Mocked it up with sign board, raised front aircleaner with 1/2" spacer to level it. Looks like everything should fit up, only iffy part is HEI. Have a petronix in an original dizzy on the shelf, should probably take it to the machine shop and have them spin it and set the curve up just in case.


----------



## BearGFR (Aug 25, 2008)

That there's awesomeness on a stick.... :cheers

Where'd you get the manifold?

Bear


----------



## Instg8ter (Sep 28, 2010)

swap meet last year, think i gave 600.00 w/2 fresh 600 carbs, offy manifold with the Holley 1/2" spacers tig welded on, will need an additional one inch spacer to make it all work. Guy had some very cool stuff, old crossrams and such, but this was the only thing Pontiac I could find so i bought it, should add a little WOW!! factor with the new hood and all...arty: Plan on doing that RA pan out of 1/8" brushed aluminum. I will use the lower air cleaner bonnets attached right to the pan with seam sealer. the foam is something we use for ridge venting steel roofs had it left over from the new barn. Have Lokar sequential linkage, so if i keep my foot out of the floor pan it should still get decent mileage cruising.
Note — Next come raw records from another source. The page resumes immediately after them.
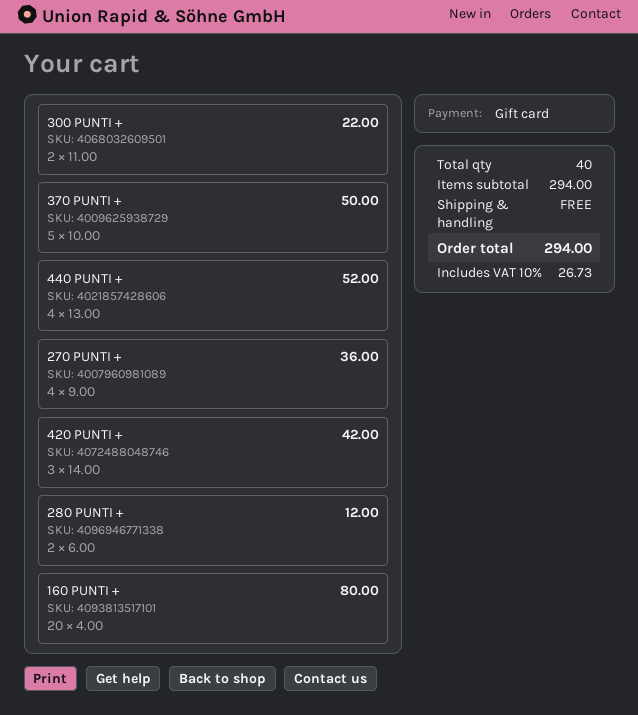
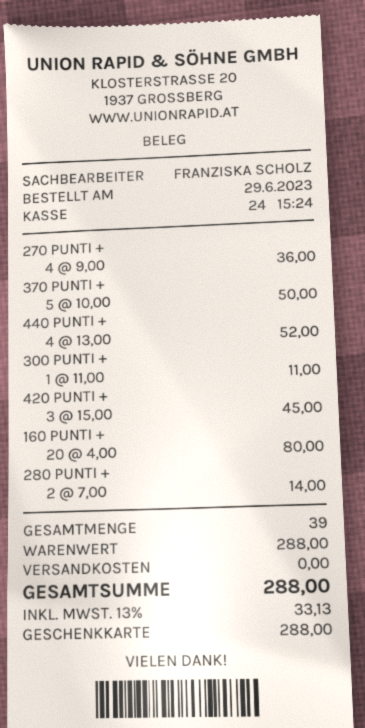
300 PUNTI +: 2 x 11.00 = 22.00 -> 1 x 11.00 = 11.00
420 PUNTI +: 3 x 14.00 = 42.00 -> 3 x 15.00 = 45.00
280 PUNTI +: 2 x 6.00 = 12.00 -> 2 x 7.00 = 14.00
total quantity: 40 -> 39
subtotal: 294.00 -> 288.00
tax: 10% = 26.73 -> 13% = 33.13
total: 294.00 -> 288.00

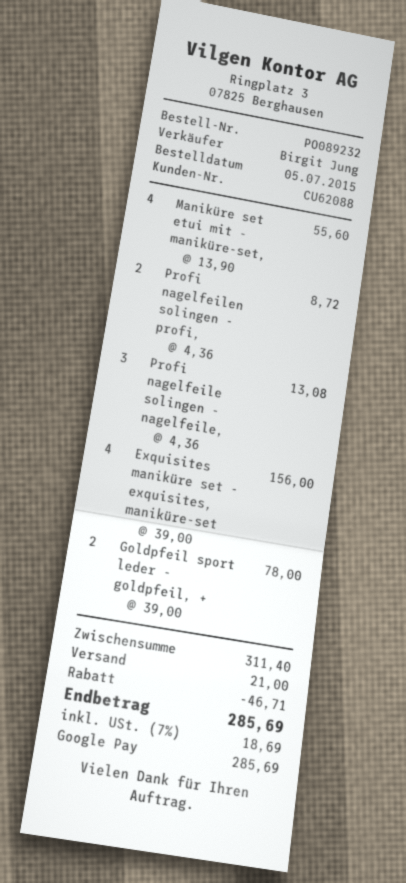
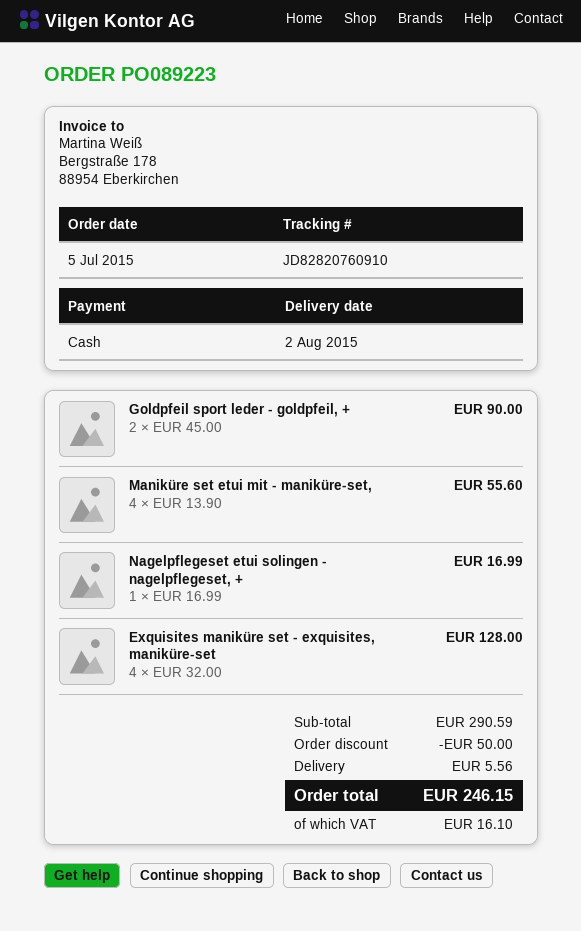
order number: PO089232 -> PO089223
payment method: Google Pay -> cash
Profi nagelfeilen solingen - profi,: 2 x 4.36 = 8.72 -> none
Profi nagelfeile solingen - nagelfeile,: 3 x 4.36 = 13.08 -> none
Exquisites maniküre set - exquisites, maniküre-set: 4 x 39.00 = 156.00 -> 4 x 32.00 = 128.00
Goldpfeil sport leder - goldpfeil, +: 2 x 39.00 = 78.00 -> 2 x 45.00 = 90.00
Nagelpflegeset etui solingen - nagelpflegeset, +: none -> 1 x 16.99 = 16.99
subtotal: 311.40 -> 290.59
discount: 46.71 -> 50.00
shipping: 21.00 -> 5.56
tax: 18.69 -> 16.10
total: 285.69 -> 246.15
Need to make bracket to use the stock throttle cable as you already know the aftermarket ones are not as smooth.


----------



## geeteeohguy (Feb 2, 2008)

Great work. Note how the original style pan is angled and is shallower at the front. This is because the engine/intake sits lower in back. You may need to tailor the slope of the pan a bit to get an even seal in the hood scoop indentation. The way it sits on the engine, with the hood closed, it pretty much matches up with the hood exactly. As a side note, way back when a buddy had a built 462 in his '66 GTO on the same manifold you have with the same carbs. It cleared the hood (barely) and the car was an absolute screamer with an M22 and 4.56 (or 4.88...can't remember) gears. It was a reliable set-up on the street, and worked very well.


----------



## Instg8ter (Sep 28, 2010)

Thanks GeeTee, took the mock up and set it in the trunk, at seal i have a 1/2" clearance. can always get a little thicker foam once i start adjusting it in that car. Started slotting my hood insert last night.


----------



## geeteeohguy (Feb 2, 2008)

Looks great. You did yours the same way I did mine, by the looks of it. A cut-off wheel and a few passes across the backside. Quick and easy, and looks way better IMO (and more stealth) than cut open scoop. Plus, keeps the bugs out!


----------



## Instg8ter (Sep 28, 2010)

Yep, i like it, gonna have to re-spray the black though as i had a few slips with the drill marking the ends of the slots so i had some guide from the back. How did you handle the two plates in the hood, did you drill them out, seems like support so i don't want to cut them out, was thinking 3-3/4" holes each side should let the air flow?


----------



## geeteeohguy (Feb 2, 2008)

I cut them out with a cout off wheel. But this was back in the '80's, when I didn't know any better. Still, the hood is fine after 25+ years (it's my '67). Doing it over, I think a 1" or so hole saw would be the answer to leave some support. You'll never see it painted flat black behind the ribs. Originally, they were cut out all the way like mine. On my scoop, I just kept making passes on the back side with my cut-off wheel until I saw daylight, and worked from there. Done several of them over the years (First one was on an end mill machine--overkill) and there's not much to it. Good luck with your project.


----------



## Instg8ter (Sep 28, 2010)

Jeff, pointed me to an article regarding the "original" RA project in 65' in which Pontiac proposed the use of dual quads, later switching to the previous available tri-power set-up.


----------